El Dualismo Alma-Cuerpo
La concepción platónica del ser humano se centra en su alma. Mientras habitamos este mundo, el alma está unida al cuerpo de manera incómoda y accidental. Esta es una visión dualista, en la cual el alma es altamente valorada y el cuerpo infravalorado. Alma y cuerpo son dos entidades distinguibles y desiguales:
- Cuerpo: Físico, mortal, sensible e imperfecto.
- Alma: Inmortal, inteligible y perfecta; es lo que permite realizar las actividades más elevadas.
El alma es originaria del mundo de las ideas eternas. Este dualismo hace posible el conocimiento: las ideas abstractas e inmateriales son alcanzables porque el alma forma parte de ese mundo perfecto del que, solo temporalmente, ha sido expulsada. El anhelo del alma es regresar a su verdadero hogar, el mundo inteligible. Para ello, debe estar limpia de toda impureza; de lo contrario, no superará el juicio de las almas, tal y como se describe en el mito de Er.
El Proceso de Conocimiento
Para Platón, el conocimiento consiste en acercarse a la verdad, superando la ignorancia y el engaño. La verdad reside en el mundo inteligible, por lo que el aprendizaje es un proceso de aproximación y contemplación de las ideas mediante la dialéctica, que posee dos momentos:
- Dialéctica ascendente (Synagogé): Es el momento en el que se intuye una idea. Mediante el diálogo, se da un salto intelectual hacia la comprensión de la esencia.

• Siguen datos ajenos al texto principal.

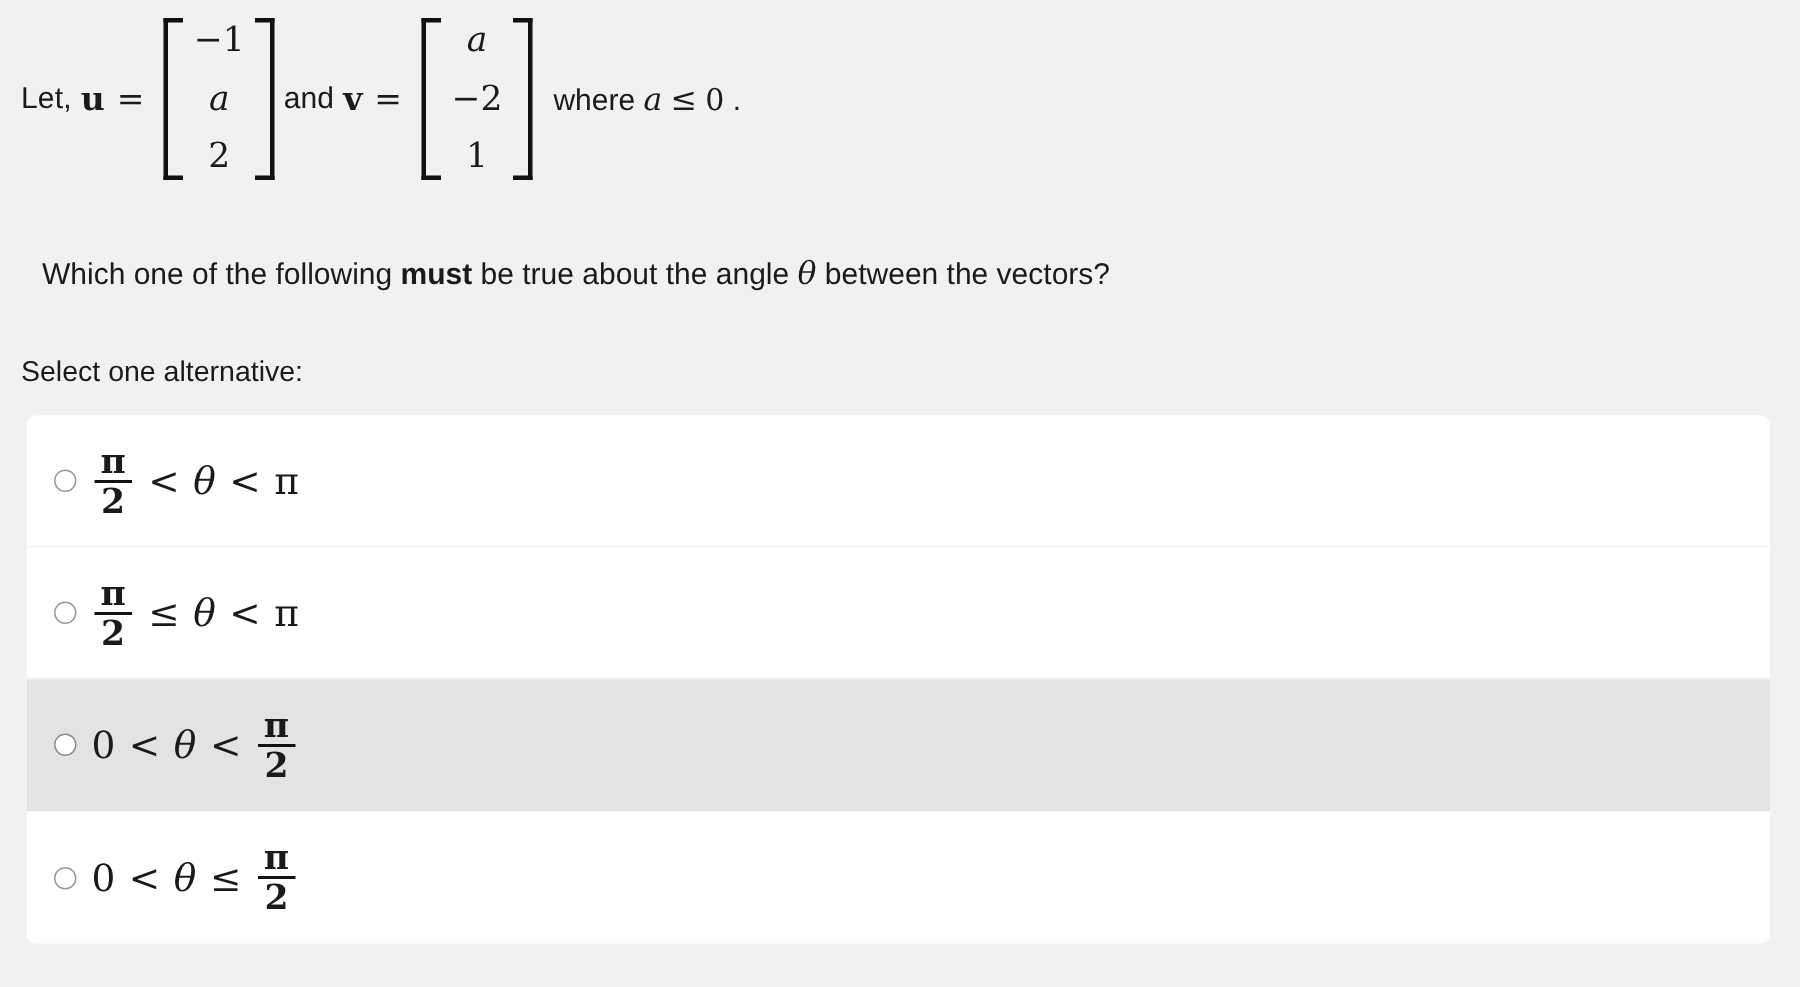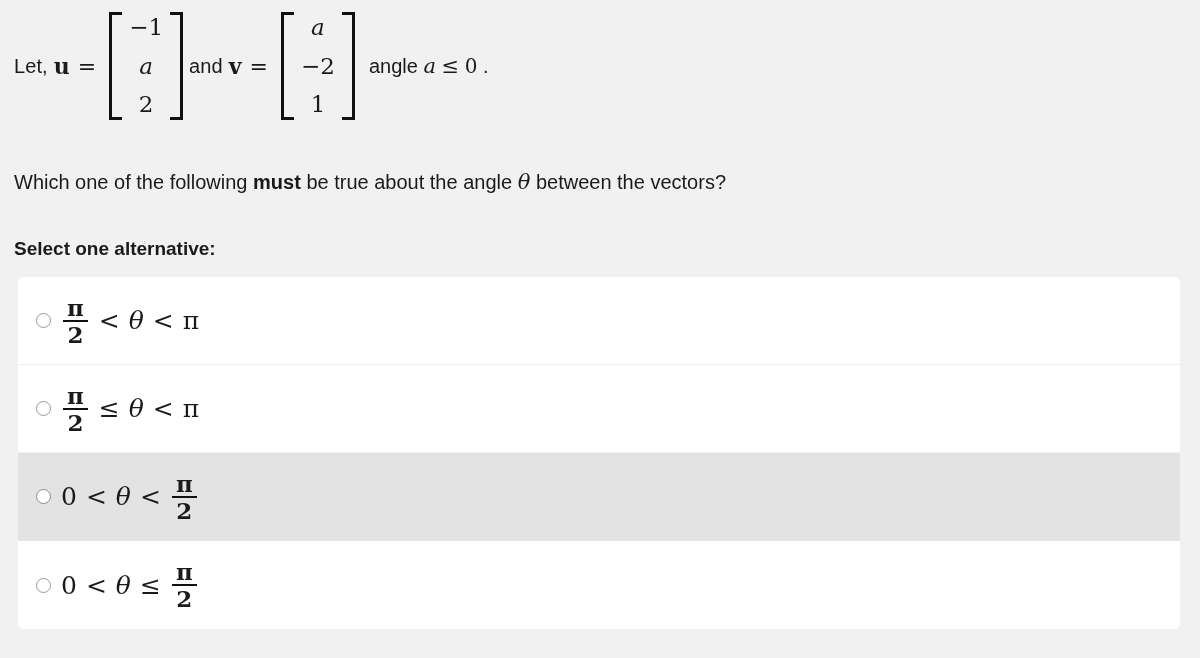"angle" span { text: angle -> where }
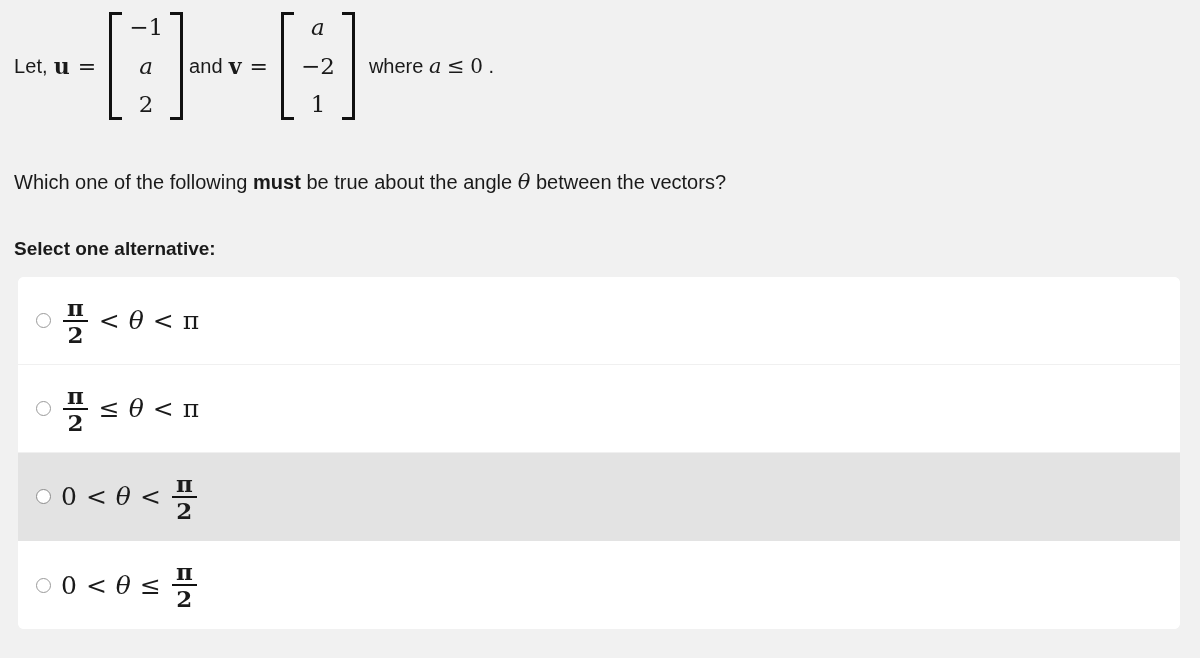"Which one of the following" .question { left: 14px -> 28px }
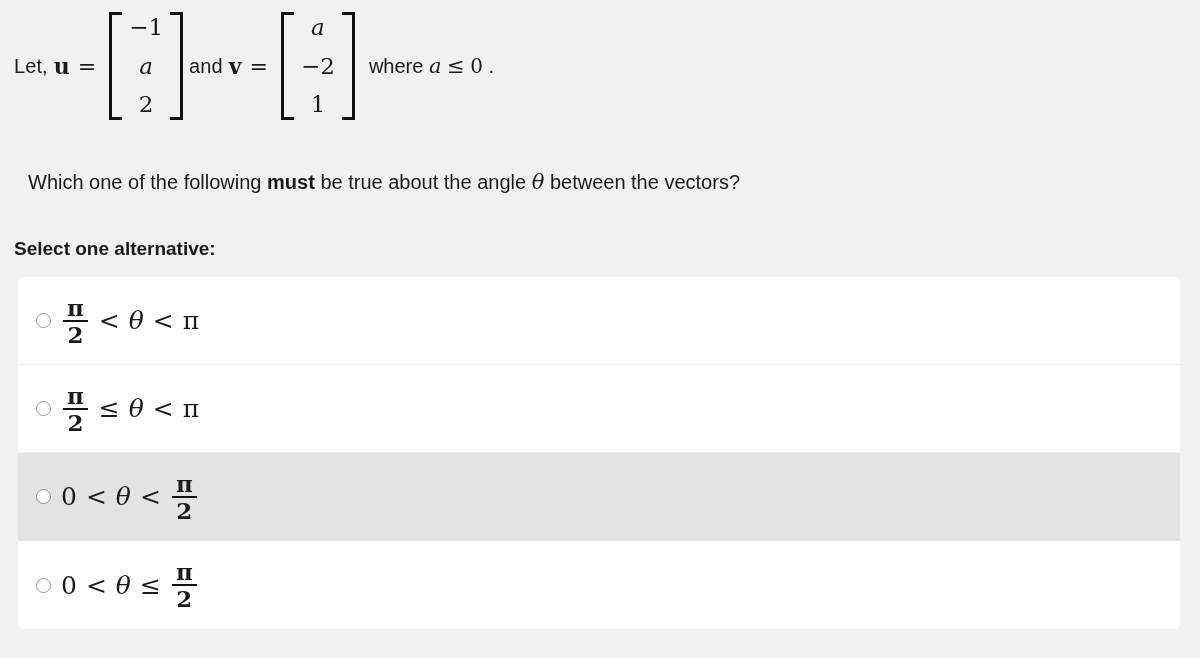"Select one alternative:" .select-one { font-weight: bold -> normal }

- Dialéctica descendente (Diáresis): Una vez conocida la idea, se deducen ideas inferiores o particulares. Por ejemplo, si conocemos la idea de «juguete», podemos descender hacia conceptos como «pelota» o «cuerda».
La Teoría de las Ideas
Para buscar la organización justa de la vida social y política, es necesario abordar cuestiones filosóficas básicas como la naturaleza de la realidad. La teoría de las ideas reconcilia la realidad eterna e inamovible con el perpetuo fluir de las cosas:
- Mundo Inteligible: Entidades absolutas, inmutables y perfectas.
- Mundo Sensible: Las cosas que observamos, que son solo imitaciones de la verdadera realidad.
Grados de Conocimiento
En el libro VI de La República, Platón explica los cuatro grados de conocimiento, correspondientes a los niveles ontológicos:
1. Epistéme (Ciencia)
- Noesis (Intuición intelectual): La herramienta más alta, conocimiento intuitivo de las ideas.
- Diánoia (Razón discursiva): Conocimiento de objetos matemáticos.
2. Dóxa (Opinión)
- Pístis (Creencia): Conocimiento de objetos físicos, animales y cosas.
- Eikasía (Conjetura): Conocimiento de imágenes, sombras y reflejos.
La ciencia es el auténtico saber, el conocimiento racional del mundo inteligible, reservado a los sabios. La opinión, en cambio, es el conocimiento del mundo sensible (cambiante), basado en la experiencia, por lo que no constituye un saber verdadero.
El Contexto de los Sofistas
Los sofistas rechazaron la temática cosmológica y se centraron en el ser humano, la educación para la democracia y la organización social. Su enseñanza se basaba en:
- Retórica y Oratoria: La habilidad para expresarse y persuadir.
- Areté: Dominio del lenguaje y capacidad política.
- Pragmatismo: Reducir «lo verdadero a lo útil». Solo es verdadero aquello que conduce al éxito individual.
- Utilitarismo: La opción más ética es la que produce el mayor beneficio para el mayor número de personas.
Destacan figuras como Protágoras, con su relativismo y convencionalismo, y Gorgias, con su escepticismo.